I work at Grist, the "tableur collaboratif" (collaborative spreadsheet) listed on the La Suite homepage. We're in the interesting situation of being both a NYC-based company, and open source software the French gov has adopted and is helping to develop. Grist is mostly a node backend. So it is a complicated story. The key is having code the gov can review and trust and run it on sovereign infrastructure.

Grist https://www.getgrist.com/

A write-up of how the French gov uses it https://interoperable-europe.ec.europa.eu/collection/open-so...

sequoia 3 hours ago | parent | next [-]

wow it reminds me of Microsoft Access, a great piece of software in terms of rapidly building an application!

Does grist have forms?

gpm an hour ago | parent | next [-]

Form support is touted on the homepage: https://www.getgrist.com/forms/

For what it's worth, which isn't much because this is probably outdated: I remember trying grist a few years ago and leaving mildly unimpressed with form support (I think because I was hoping to have image upload in the forms and that wasn't supported yet).

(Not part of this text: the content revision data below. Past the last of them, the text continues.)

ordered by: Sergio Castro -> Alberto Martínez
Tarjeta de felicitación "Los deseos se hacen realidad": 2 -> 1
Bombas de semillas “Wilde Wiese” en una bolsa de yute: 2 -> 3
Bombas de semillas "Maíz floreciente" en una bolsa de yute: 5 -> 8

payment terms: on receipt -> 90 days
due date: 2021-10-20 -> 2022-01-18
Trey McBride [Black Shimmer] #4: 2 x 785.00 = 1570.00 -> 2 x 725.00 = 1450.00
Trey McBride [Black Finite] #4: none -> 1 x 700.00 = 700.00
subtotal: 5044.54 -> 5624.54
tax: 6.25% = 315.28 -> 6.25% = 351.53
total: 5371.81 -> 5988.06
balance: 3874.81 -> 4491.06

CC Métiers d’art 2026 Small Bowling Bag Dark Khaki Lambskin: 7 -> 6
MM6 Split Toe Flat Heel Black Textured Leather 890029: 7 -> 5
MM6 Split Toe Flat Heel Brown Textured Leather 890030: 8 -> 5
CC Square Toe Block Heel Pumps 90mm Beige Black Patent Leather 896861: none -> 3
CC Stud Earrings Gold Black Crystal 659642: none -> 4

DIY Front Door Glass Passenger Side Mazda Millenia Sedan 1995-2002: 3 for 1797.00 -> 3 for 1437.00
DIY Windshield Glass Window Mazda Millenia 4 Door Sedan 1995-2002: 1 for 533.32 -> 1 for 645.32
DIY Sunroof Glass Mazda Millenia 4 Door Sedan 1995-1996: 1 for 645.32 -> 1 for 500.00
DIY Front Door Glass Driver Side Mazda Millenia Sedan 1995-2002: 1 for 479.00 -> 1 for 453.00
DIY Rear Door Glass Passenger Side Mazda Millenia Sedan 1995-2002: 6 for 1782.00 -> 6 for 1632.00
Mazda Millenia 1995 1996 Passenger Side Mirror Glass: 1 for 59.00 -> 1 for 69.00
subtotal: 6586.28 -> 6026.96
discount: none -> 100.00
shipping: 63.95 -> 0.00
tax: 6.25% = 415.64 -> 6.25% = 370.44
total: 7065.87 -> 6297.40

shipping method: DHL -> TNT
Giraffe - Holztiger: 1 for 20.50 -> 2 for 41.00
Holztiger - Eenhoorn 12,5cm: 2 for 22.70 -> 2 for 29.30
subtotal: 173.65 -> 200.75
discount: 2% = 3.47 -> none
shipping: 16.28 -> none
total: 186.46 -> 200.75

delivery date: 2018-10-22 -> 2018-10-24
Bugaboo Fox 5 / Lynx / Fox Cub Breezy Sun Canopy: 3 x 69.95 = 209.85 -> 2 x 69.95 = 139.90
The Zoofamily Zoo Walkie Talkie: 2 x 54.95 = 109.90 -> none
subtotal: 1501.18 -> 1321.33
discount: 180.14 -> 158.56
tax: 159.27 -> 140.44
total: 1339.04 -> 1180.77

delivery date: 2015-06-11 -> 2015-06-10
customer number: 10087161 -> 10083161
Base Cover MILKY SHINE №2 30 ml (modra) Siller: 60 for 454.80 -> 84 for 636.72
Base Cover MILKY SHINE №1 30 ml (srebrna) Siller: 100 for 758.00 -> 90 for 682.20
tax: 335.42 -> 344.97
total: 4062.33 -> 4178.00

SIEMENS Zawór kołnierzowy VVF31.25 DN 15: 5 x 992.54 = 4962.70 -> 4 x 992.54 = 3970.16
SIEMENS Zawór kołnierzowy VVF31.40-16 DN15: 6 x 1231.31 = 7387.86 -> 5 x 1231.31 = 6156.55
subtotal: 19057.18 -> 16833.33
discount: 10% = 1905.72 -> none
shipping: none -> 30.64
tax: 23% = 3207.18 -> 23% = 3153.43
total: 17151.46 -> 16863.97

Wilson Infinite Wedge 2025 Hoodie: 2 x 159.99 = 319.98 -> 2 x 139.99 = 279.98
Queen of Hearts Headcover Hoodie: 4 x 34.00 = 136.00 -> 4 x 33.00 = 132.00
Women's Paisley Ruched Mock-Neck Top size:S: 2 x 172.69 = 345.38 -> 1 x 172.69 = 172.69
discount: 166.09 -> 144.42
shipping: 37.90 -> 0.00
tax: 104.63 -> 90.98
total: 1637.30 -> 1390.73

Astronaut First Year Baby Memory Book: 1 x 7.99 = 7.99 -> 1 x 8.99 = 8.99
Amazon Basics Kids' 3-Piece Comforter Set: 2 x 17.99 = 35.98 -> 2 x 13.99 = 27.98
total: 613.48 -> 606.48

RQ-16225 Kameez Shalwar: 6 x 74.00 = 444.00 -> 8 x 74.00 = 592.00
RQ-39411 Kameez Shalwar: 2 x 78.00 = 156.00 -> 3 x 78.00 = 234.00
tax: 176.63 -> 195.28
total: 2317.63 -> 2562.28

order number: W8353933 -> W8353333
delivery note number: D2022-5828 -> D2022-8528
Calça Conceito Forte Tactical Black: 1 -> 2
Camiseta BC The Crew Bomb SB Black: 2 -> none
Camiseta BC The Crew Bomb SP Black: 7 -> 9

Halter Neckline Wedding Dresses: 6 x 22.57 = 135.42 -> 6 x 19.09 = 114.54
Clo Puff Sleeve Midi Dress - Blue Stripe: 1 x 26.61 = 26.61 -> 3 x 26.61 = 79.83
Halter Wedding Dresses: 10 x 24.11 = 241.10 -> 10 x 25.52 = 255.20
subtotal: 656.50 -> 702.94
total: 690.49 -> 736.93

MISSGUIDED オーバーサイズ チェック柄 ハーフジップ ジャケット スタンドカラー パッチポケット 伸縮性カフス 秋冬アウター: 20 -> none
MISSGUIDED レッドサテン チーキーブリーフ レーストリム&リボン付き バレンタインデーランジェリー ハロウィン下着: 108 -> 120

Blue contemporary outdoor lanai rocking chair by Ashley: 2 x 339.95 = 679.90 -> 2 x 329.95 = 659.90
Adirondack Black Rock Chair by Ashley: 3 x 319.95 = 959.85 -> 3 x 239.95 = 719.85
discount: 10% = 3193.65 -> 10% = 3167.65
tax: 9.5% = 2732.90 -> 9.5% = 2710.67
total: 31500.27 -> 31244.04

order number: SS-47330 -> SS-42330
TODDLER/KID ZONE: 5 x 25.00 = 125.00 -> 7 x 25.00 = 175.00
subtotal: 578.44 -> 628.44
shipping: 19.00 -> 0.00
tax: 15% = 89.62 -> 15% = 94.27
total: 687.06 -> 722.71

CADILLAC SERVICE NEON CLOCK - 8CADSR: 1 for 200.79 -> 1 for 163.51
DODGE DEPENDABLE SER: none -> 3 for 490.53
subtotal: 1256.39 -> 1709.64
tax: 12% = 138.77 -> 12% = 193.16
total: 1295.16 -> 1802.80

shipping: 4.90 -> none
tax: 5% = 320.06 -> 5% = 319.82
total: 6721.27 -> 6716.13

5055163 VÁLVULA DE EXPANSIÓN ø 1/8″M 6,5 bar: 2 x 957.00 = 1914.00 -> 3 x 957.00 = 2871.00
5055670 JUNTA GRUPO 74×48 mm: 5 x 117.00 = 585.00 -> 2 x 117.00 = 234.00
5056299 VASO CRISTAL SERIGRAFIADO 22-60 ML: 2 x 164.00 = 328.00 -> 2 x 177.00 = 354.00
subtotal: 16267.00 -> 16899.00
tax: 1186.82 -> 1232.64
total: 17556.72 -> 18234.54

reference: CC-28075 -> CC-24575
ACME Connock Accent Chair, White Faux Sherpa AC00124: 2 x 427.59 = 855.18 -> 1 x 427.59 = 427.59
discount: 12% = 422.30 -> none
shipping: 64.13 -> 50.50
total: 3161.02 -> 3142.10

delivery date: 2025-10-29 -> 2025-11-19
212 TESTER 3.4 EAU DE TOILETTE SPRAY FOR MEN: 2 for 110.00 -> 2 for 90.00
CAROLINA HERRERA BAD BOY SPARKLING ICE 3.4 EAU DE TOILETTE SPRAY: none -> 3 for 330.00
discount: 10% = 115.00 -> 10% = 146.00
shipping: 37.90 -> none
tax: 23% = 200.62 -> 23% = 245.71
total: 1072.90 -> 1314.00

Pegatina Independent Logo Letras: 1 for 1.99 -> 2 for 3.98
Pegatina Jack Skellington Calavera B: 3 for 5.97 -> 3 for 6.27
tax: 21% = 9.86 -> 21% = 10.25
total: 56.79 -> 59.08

paulfitz 10 minutes ago | parent [-]

Grist forms support uploads since 2025 https://github.com/gristlabs/grist-core/pull/1655

Since it is relevant here: support for uploads was code written by a French contributor, and reviewed by a developer working for the French gov (ANCT/DINUM) and a developer working for Grist Labs. Grist Labs has since maintained and improved on it. The forms feature itself was inspired by an integration built by Camille Legeron at ANCT.

dylan604 2 hours ago | parent | prev | next [-]

I'm not an MS dev type, but I've often seen these forms questions. What made their forms so easy, or more in general what is so complicated about forms that this was even a tool so many liked?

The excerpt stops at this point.